2.      The command secondly speaks of coveting the person of another.

a.       It speaks as the 7th, at the point of sensual desire.  Jesus enlarges on this to remind us that such begins with a look.

b.      We remember well the story of David.  I Samuel 17—a man of greatness—through II Samuel 10,  II Samuel 11—obituary—“From the roof he saw” his sin, death of Uriah, encounter with Nathan, the child’s death, Absalom’s rebellion.

c.       This also speaks, as the 8th, at the point of personal gain.  Recall Laban—When Abram’s servant went to find a wife for Isaac, Laban “saw the earrings and bracelets that had been given to Rebecca and he went to fetch the man.”

 

II.         A Positive Promise. Luke 12:31, “Seek the Kingdom of God, and all these things will be added unto you.”  I Corinthians 12:31, “Covet earnestly the best gifts, and yet I show you a more excellent way.”
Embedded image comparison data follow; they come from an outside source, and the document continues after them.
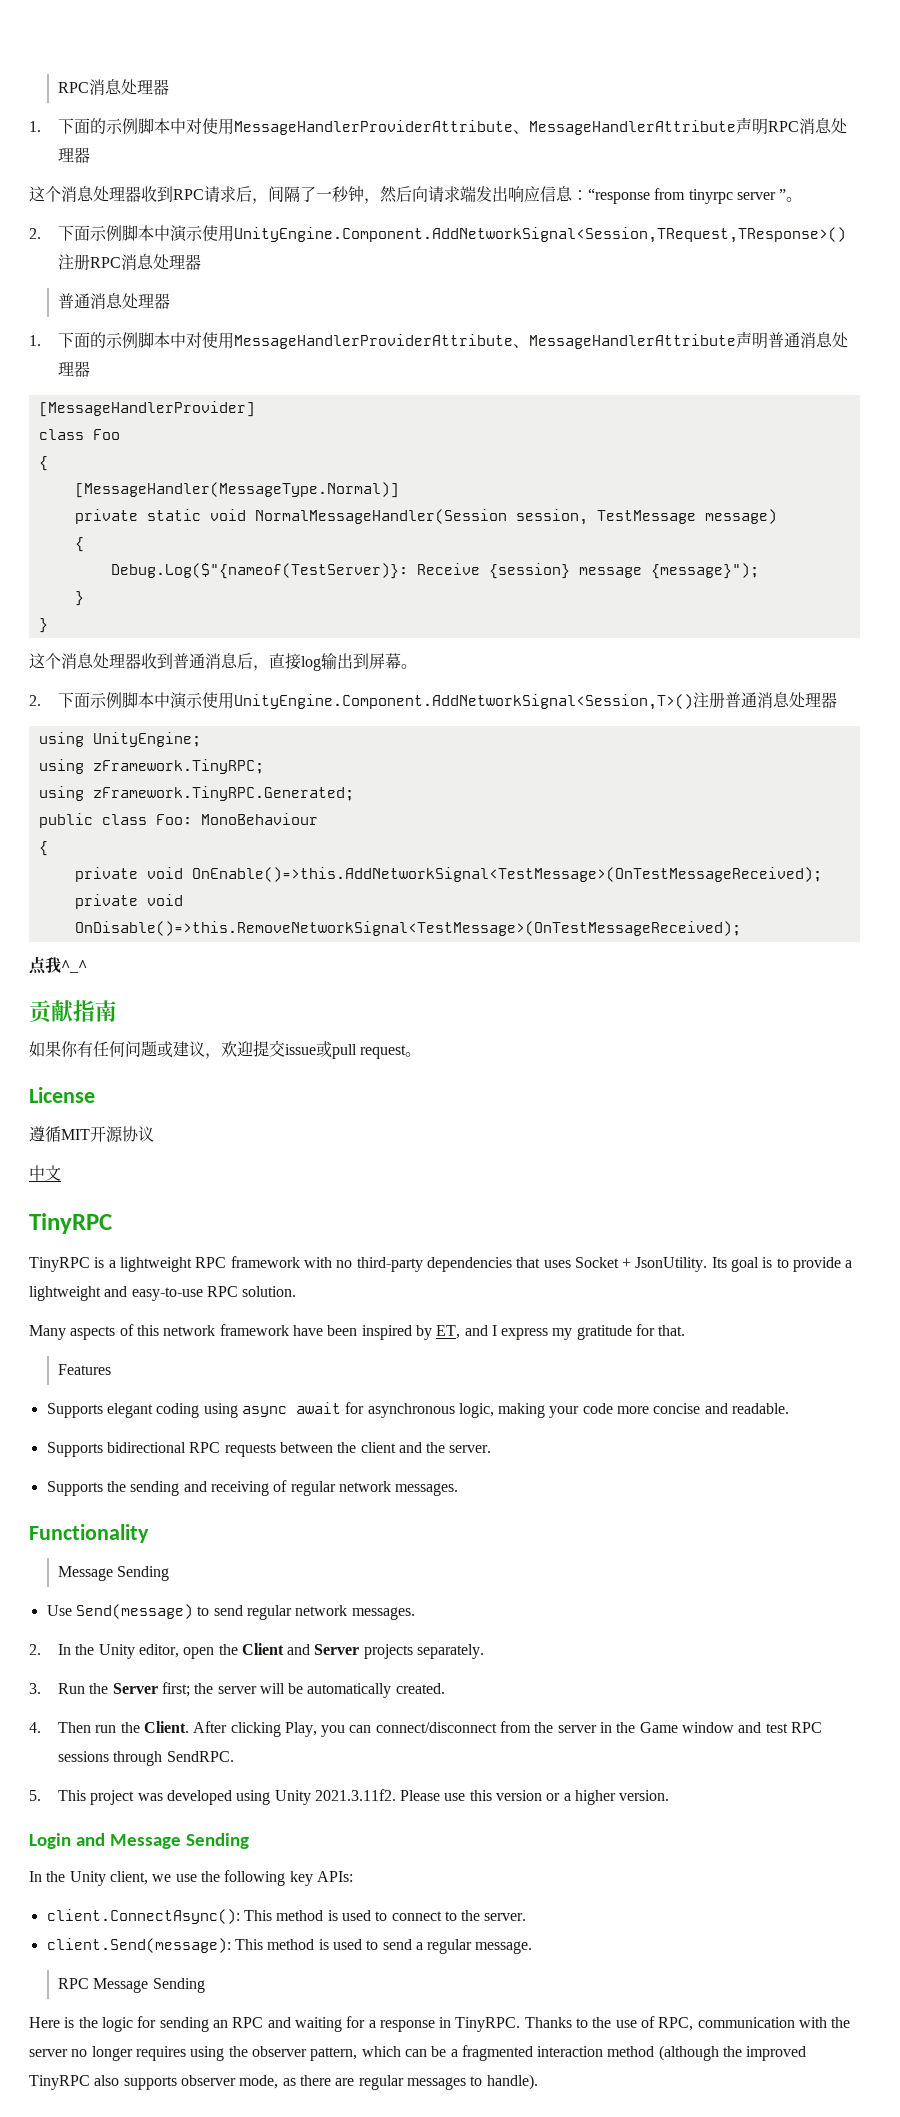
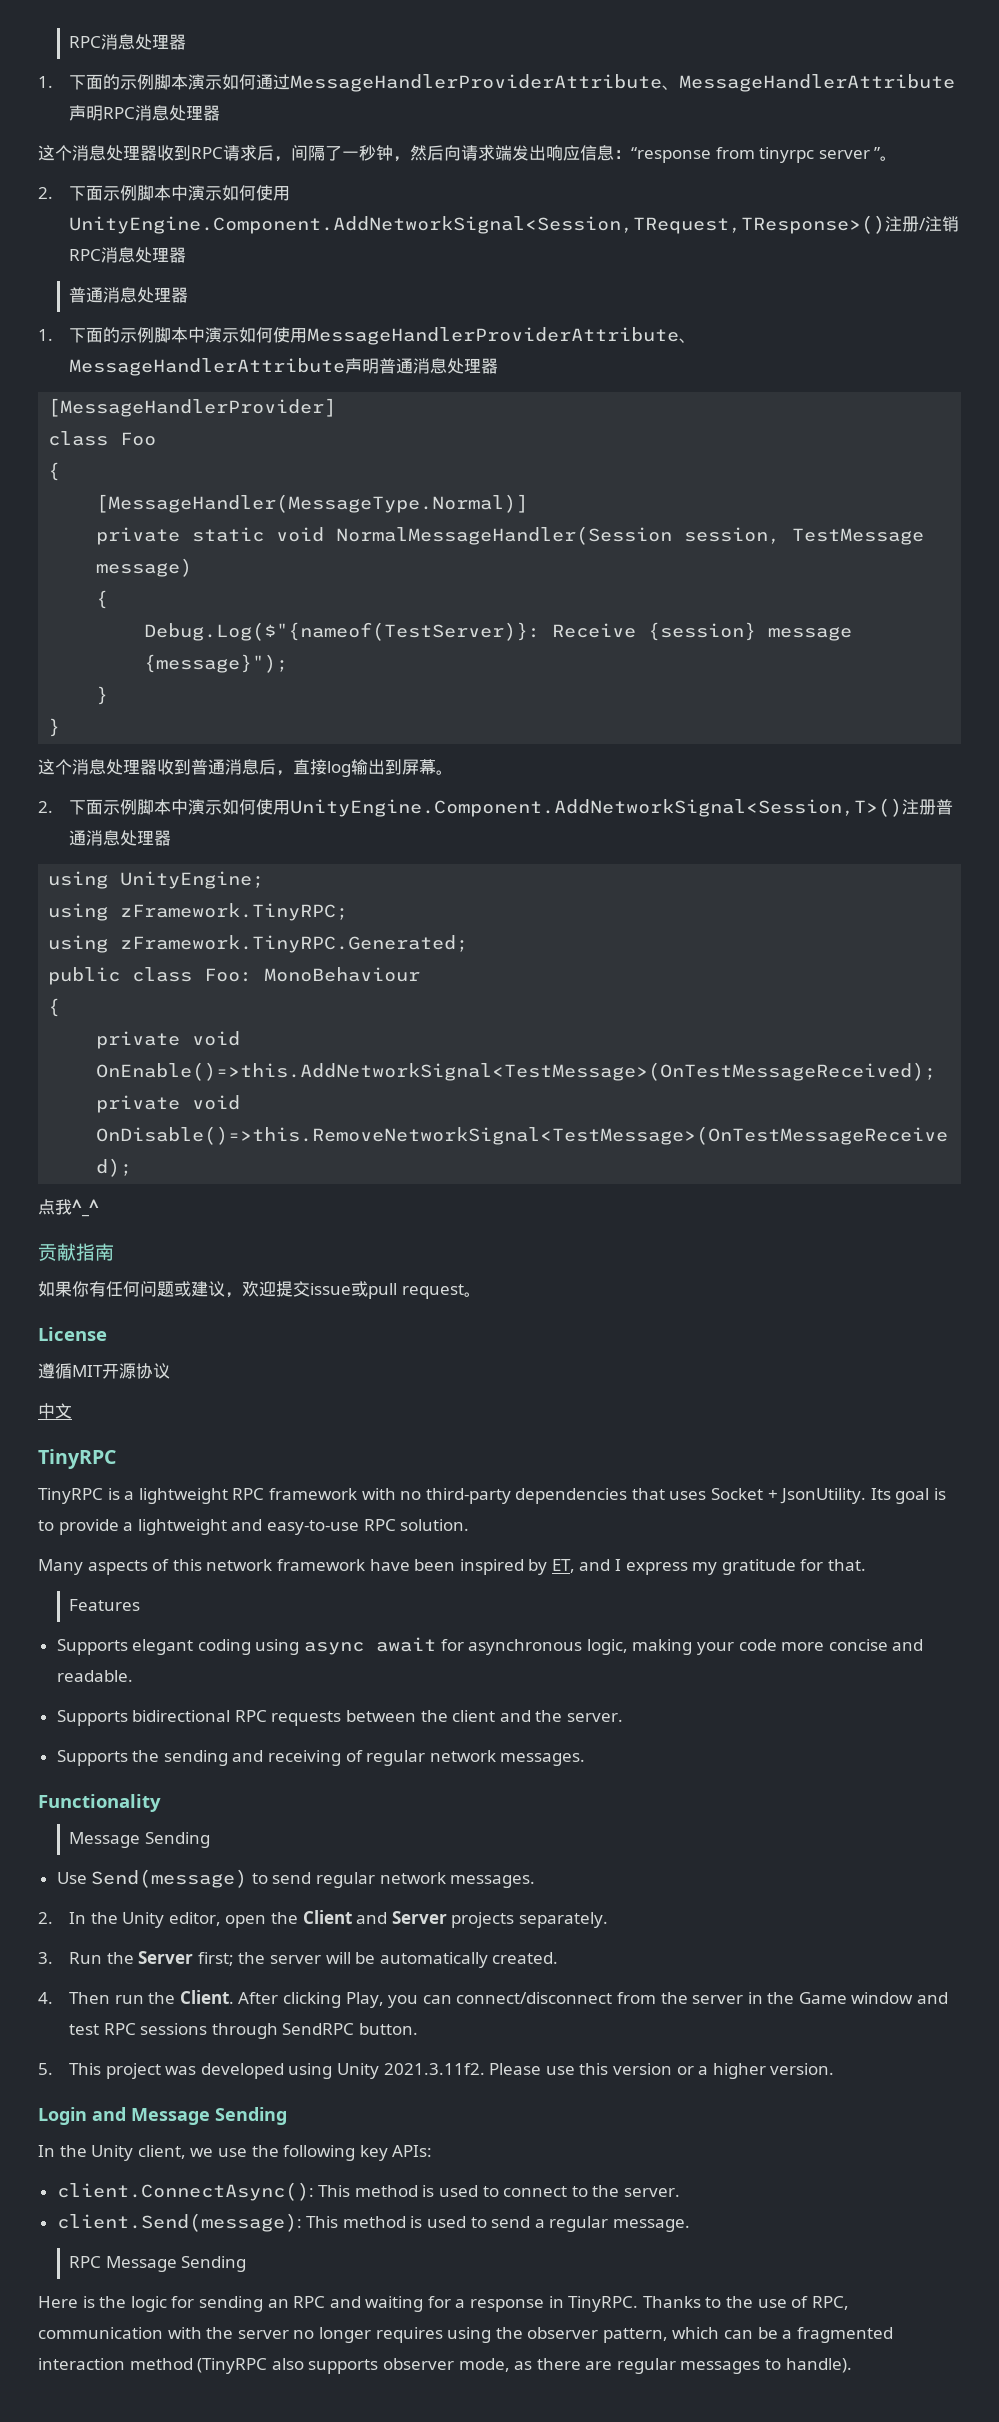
- 1.下面的示例脚本中对使用MessageHandlerProviderAttribute、MessageHandlerAttribute声明RPC消息处理器
+ 1.下面的示例脚本演示如何通过MessageHandlerProviderAttribute、MessageHandlerAttribute声明RPC消息处理器
- 2.下面示例脚本中演示使用UnityEngine.Component.AddNetworkSignal<Session,TRequest,TResponse>()注册RPC消息处理器
+ 2.下面示例脚本中演示如何使用UnityEngine.Component.AddNetworkSignal<Session,TRequest,TResponse>()注册/注销RPC消息处理器
- 1.下面的示例脚本中对使用MessageHandlerProviderAttribute、MessageHandlerAttribute声明普通消息处理器
+ 1.下面的示例脚本中演示如何使用MessageHandlerProviderAttribute、MessageHandlerAttribute声明普通消息处理器
- 2.下面示例脚本中演示使用UnityEngine.Component.AddNetworkSignal<Session,T>()注册普通消息处理器
+ 2.下面示例脚本中演示如何使用UnityEngine.Component.AddNetworkSignal<Session,T>()注册普通消息处理器
- After clicking Play, you can connect/disconnect from the server in the Game window and test RPC sessions through SendRPC.
+ After clicking Play, you can connect/disconnect from the server in the Game window and test RPC sessions through SendRPC button.
- Thanks to the use of RPC, communication with the server no longer requires using the observer pattern, which can be a fragmented interaction method (although the improved TinyRPC also supports observer mode, as there are regular messages to handle).
+ Thanks to the use of RPC, communication with the server no longer requires using the observer pattern, which can be a fragmented interaction method (TinyRPC also supports observer mode, as there are regular messages to handle).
1.      It is the positive promise of a job to be done, a task to be accomplished.

a.       Every person should have free and equal access to labor.  The biggest problem facing the next President is jobs.  Louisiana has unemployment from 4% to 14%.  The chief concern of governors, legislators, and police juries ought to be jobs.  God to Adam “by the sweat of your brow you will earn your bread.”  Proverbs 30:25, “The ants are a people not strong.  Yet they prepare their meat in the summer.”
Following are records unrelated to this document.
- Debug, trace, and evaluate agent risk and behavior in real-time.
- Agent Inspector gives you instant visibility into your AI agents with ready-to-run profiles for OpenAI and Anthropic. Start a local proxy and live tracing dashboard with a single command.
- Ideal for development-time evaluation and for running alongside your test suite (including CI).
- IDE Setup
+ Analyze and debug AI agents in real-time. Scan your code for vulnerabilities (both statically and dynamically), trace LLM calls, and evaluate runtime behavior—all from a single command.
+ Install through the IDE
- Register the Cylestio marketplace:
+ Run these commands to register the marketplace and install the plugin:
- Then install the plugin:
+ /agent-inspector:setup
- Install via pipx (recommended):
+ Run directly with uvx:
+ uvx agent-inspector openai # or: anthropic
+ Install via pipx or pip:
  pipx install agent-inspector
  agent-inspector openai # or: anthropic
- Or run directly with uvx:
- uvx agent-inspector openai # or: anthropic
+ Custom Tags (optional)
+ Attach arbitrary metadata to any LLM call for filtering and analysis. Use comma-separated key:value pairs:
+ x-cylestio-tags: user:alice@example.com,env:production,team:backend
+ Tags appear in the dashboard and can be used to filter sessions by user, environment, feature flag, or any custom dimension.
b.      Any sin of coveting here, is in coveting not to work.

c.       It is certainly not a sin to covet a place of responsibility in your church.  The best performance of tasks is always by people who desire those tasks.

2.      It is the positive promise of family.

a.       Can there be higher or nobler thinking than to COVET family.  Two people in committed love.  A thousand when God’s love sustains. 

b.      We are told that there was a tribe in New Mexico  who had no word in their language for love.  Translators struggled with John 3:16.  Nearest word was similar to “heartburn.”  “God so hurt in His heart.”

3.      The positive promise of a faith to share.

a.       The teaching of Jesus is clear.  “Blessed are they who do hunger and thirst after righteousness for they shall be filled.”  This is uncommon desire.  But it is not inordinate.  In John 6:27 Jesus told a parable of a pearl of great price.  “When he found one pearl of great price, he went and sold all that he had, and bought it.”  Such covetousness is allowed.  Nay, rather, it is expected and demanded.

b.      The teachings of God’s Word contain no other message.  I Corinthians 12:31 “Covet the best gifts.”  I Corinthians 14:39, “Covet to prophesy.”  Psalm 51, “A broken and a contrite heart, O God, thou wilt not despise.

 

Conclusion

            Tell the story from childhood of desire to have as Fuller Callaway, III, had.  Call attention to the fact that while still a young man, having lived his life in luxury, [he died a suicide].